Sur les conclusions à fin d'injonction présentées sur le fondement de l'article L. 521-3 du code de justice administrative :

2. Aux termes de l'article L. 521-3 du code de justice administrative : " En cas d'urgence et sur simple requête qui sera recevable même en l'absence de décision administrative préalable, le juge des référés peut ordonner toutes autres mesures utiles sans faire obstacle à l'exécution d'aucune décision ".

3. Saisi sur le fondement de l'article L. 521-3 du code de justice administrative d'une demande qui n'est pas manifestement insusceptible de se rattacher à un litige relevant de la compétence du juge administratif, le juge des référés peut prescrire, à des fins conservatoires ou à titre provisoire, toutes mesures que l'urgence justifie, notamment sous forme d'injonctions adressées à l'administration, à la condition que ces mesures soient utiles sans faire obstacle à l'exécution d'aucune décision administrative et ne se heurtent à aucune contestation sérieuse.

4. Il résulte de l'instruction que la préfète de l'Isère a convoqué Mme B le mardi 30 septembre pour lui permettre de déposer sa demande de titre de séjour. Les conclusions de Mme B à fin qu'il soit enjoint à la préfète de l'Isère de lui délivrer un tel rendez-vous ont ainsi perdu leur objet. Il n'y a plus lieu de statuer sur celles-ci.

5. La délivrance d'un récépissé de demande de titre de séjour est subordonnée au dépôt d'un dossier complet. Mme B n'ayant pas encore déposé le sien, elle n'est pas fondée à soutenir que la délivrance d'un tel récépissé ne se heurte à aucune contestation sérieuse. Ses conclusions tendant à ce qu'il soit enjoint à la préfète de l'Isère de lui délivrer un tel document doivent ainsi être rejetées.

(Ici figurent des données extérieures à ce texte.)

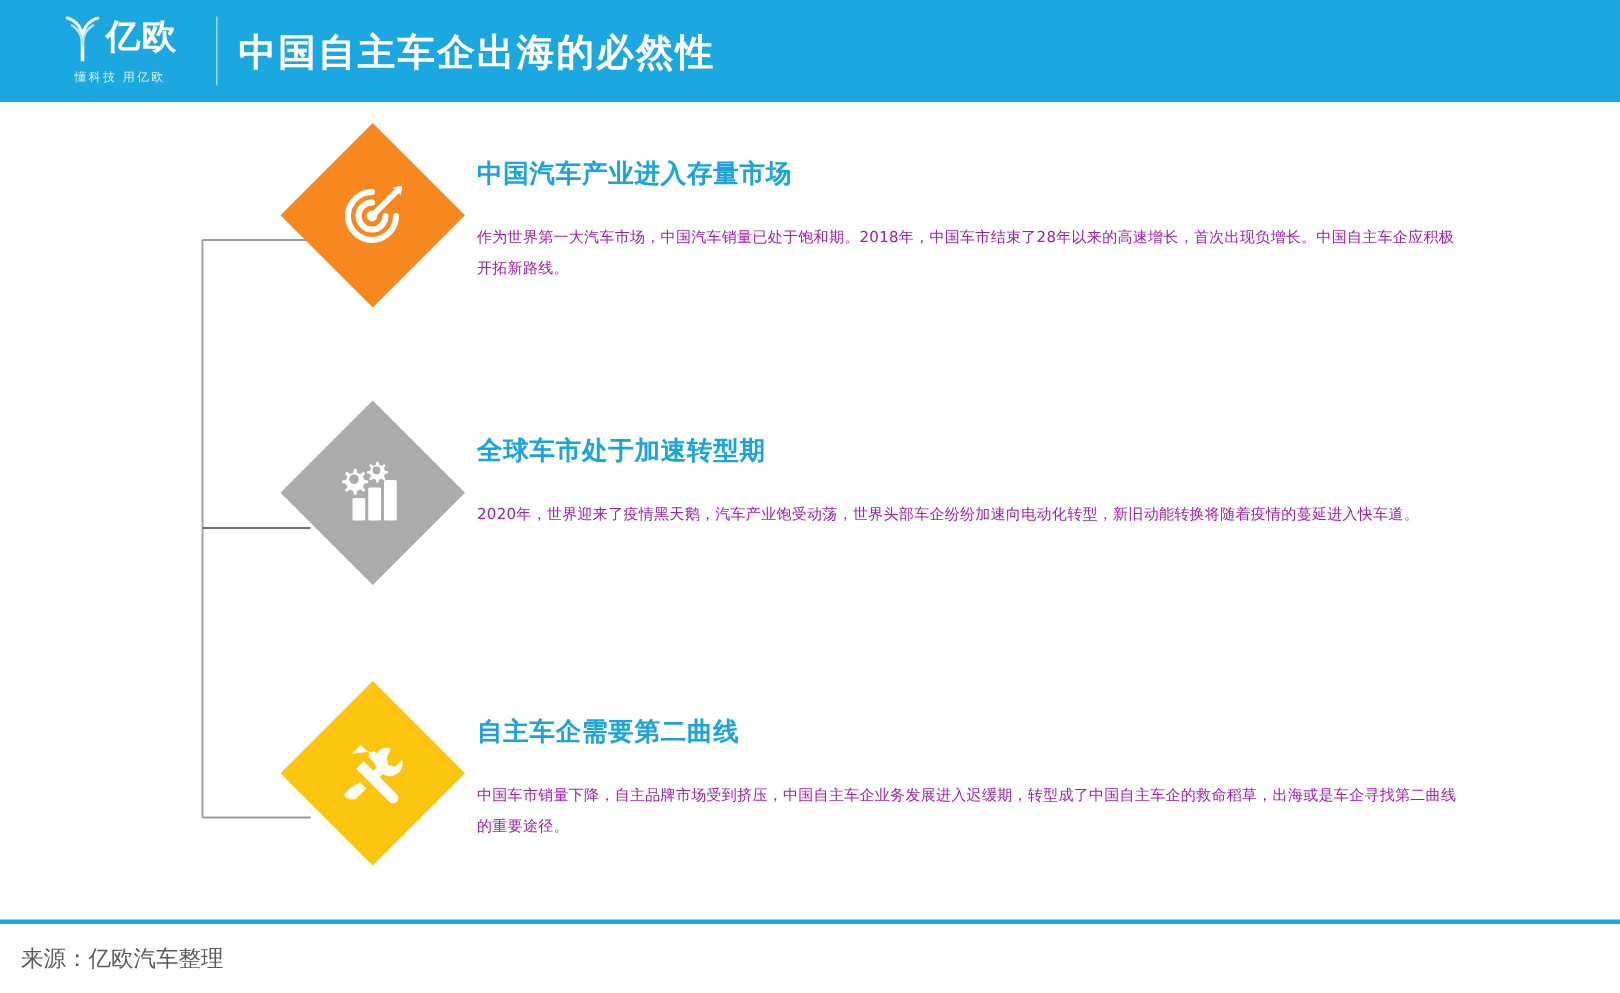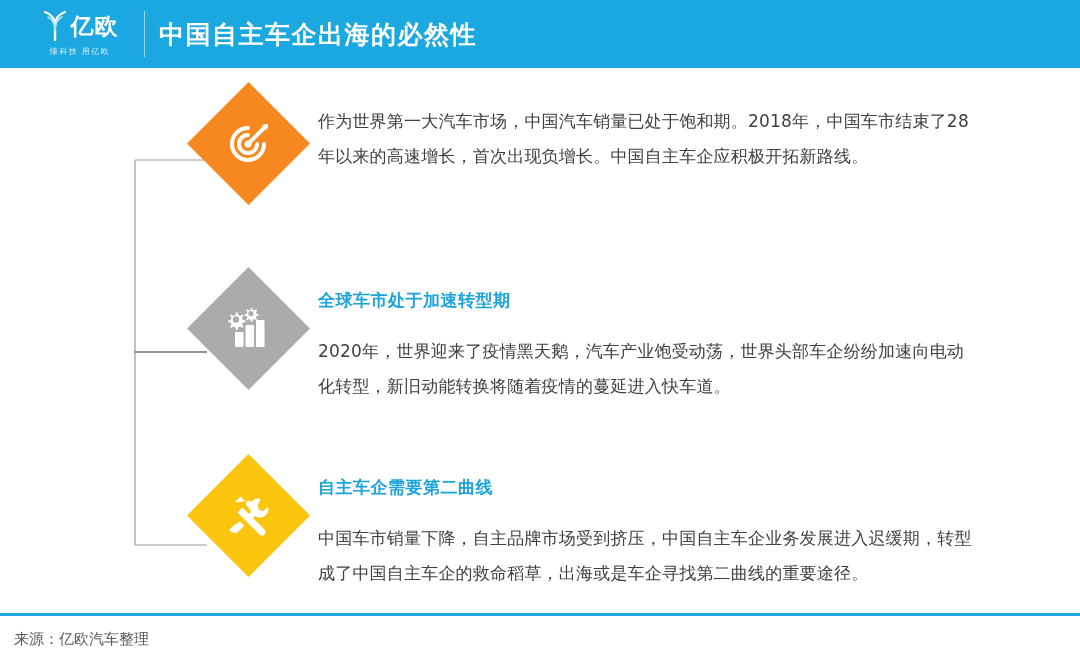--- a/index.html
+++ b/index.html
@@ -51,7 +51,7 @@
     font-weight: bold;
     letter-spacing: 1px;
     line-height: 1;
-    font-family: Liberation Sans, sans-serif;
+    font-family: Liberation Mono, monospace;
   }
   .logo-tagline {
     color: #d8f1fb;

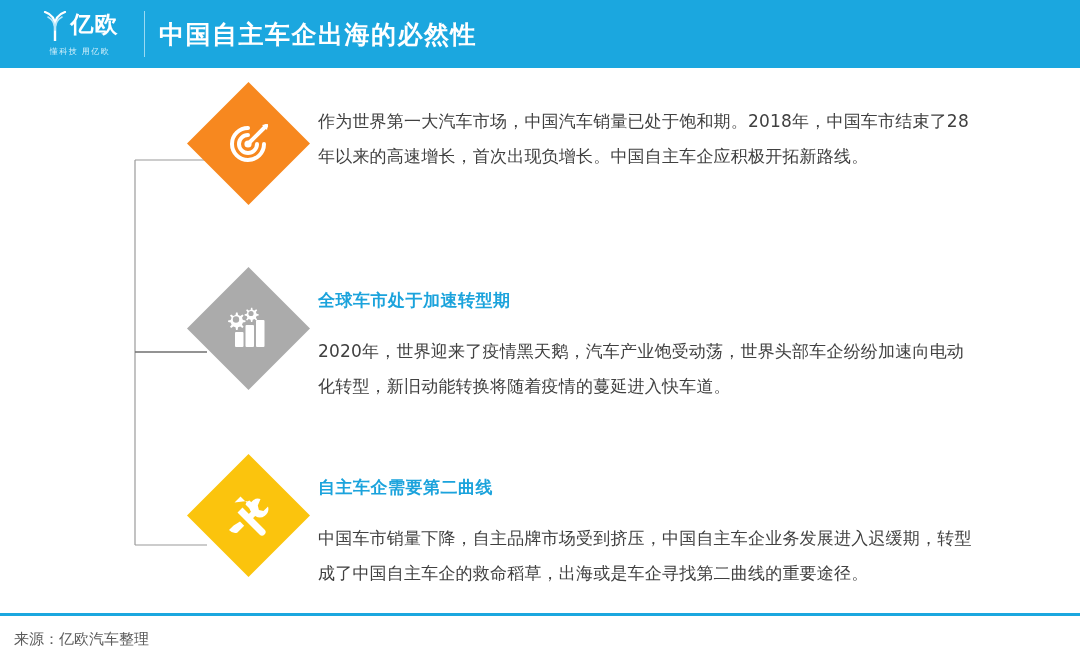--- a/index.html
+++ b/index.html
@@ -220,6 +220,7 @@
     </div>
   </div>
   <div class="block-text">
+    <div class="block-heading">中国汽车产业进入存量市场</div>
     <div class="block-body">作为世界第一大汽车市场，中国汽车销量已处于饱和期。2018年，中国车市结束了28年以来的高速增长，首次出现负增长。中国自主车企应积极开拓新路线。</div>
   </div>
 </div>

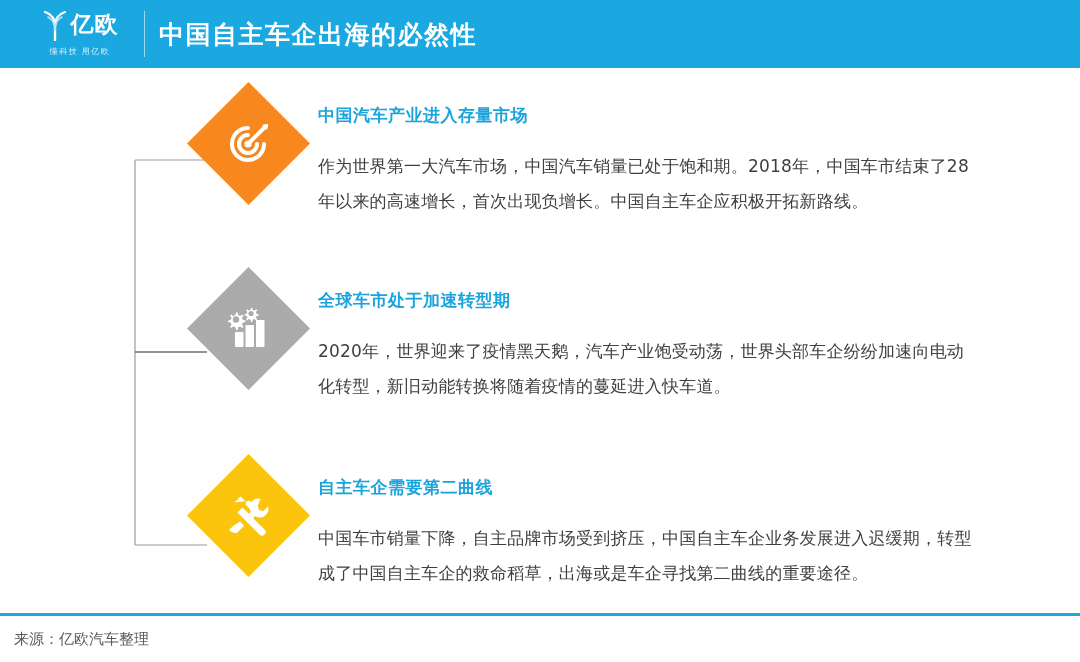--- a/index.html
+++ b/index.html
@@ -137,8 +137,8 @@
     font-family: "DejaVu Sans", "Liberation Sans", sans-serif;
   }
   .block-body {
-    color: #404040;
-    font-size: 17px;
+    color: #a21caf;
+    font-size: 10px;
     line-height: 2.05;
     letter-spacing: 0.2px;
     font-family: "DejaVu Sans", "Liberation Sans", sans-serif;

6. Aux termes de l'article 37 de la loi du 10 juillet 1991 : " Les auxiliaires de justice rémunérés selon un tarif peuvent renoncer à percevoir la somme correspondant à la part contributive de l'Etat et poursuivre contre la partie condamnée aux dépens et non bénéficiaire de l'aide juridictionnelle le recouvrement des émoluments auxquels ils peuvent prétendre. / Dans toutes les instances, le juge condamne la partie tenue aux dépens, ou qui perd son procès, et non bénéficiaire de l'aide juridictionnelle, à payer à l'avocat pouvant être rétribué, totalement ou partiellement, au titre de l'aide juridictionnelle, une somme qu'il détermine et qui ne saurait être inférieure à la part contributive de l'Etat majorée de 50 %, au titre des honoraires et frais non compris dans les dépens que le bénéficiaire de l'aide aurait exposés s'il n'avait pas eu cette aide. () "

7. Il y a lieu, sous réserve de l'admission définitive de la requérante à l'aide juridictionnelle, de mettre à la charge de l'Etat le versement de la somme de 800 euros à Me Schürmann, avocate de Mme B, en application des dispositions de l'article 37 de la loi du 10 juillet 1991.

O R D O N N E :

Article 1er : Mme B est admise, à titre provisoire, au bénéfice de l'aide juridictionnelle.

Article 2 : Il n'y a pas lieu de statuer sur les conclusions de Mme B tendant à ce qu'il soit enjoint à la préfète de l'Isère de lui délivrer un rendez-vous.

Article 3 : Sous réserve de l'admission définitive de Mme B à l'aide juridictionnelle l'Etat versera à la somme de 800 euros à Me Schürmann en application des dispositions de l'article de l'article 37 de la loi du 10 juillet 1991.

Article 4 :Le surplus des conclusions de la requête est rejeté.

Article 5 :La présente ordonnance sera notifiée à Mme A C B, au ministre de l'intérieur et à Me Schürmann.

Copie en sera délivrée à la préfète de l'Isère.

Fait à Grenoble, le 12 août 2025.

Le juge des référés,

P. Thierry

La République mande et ordonne au ministre de l'intérieur en ce qui le concerne ou à tous commissaires de justice à ce requis en ce qui concerne les voies de droit commun contre les parties privées, de pourvoir à l'exécution de la présente décision.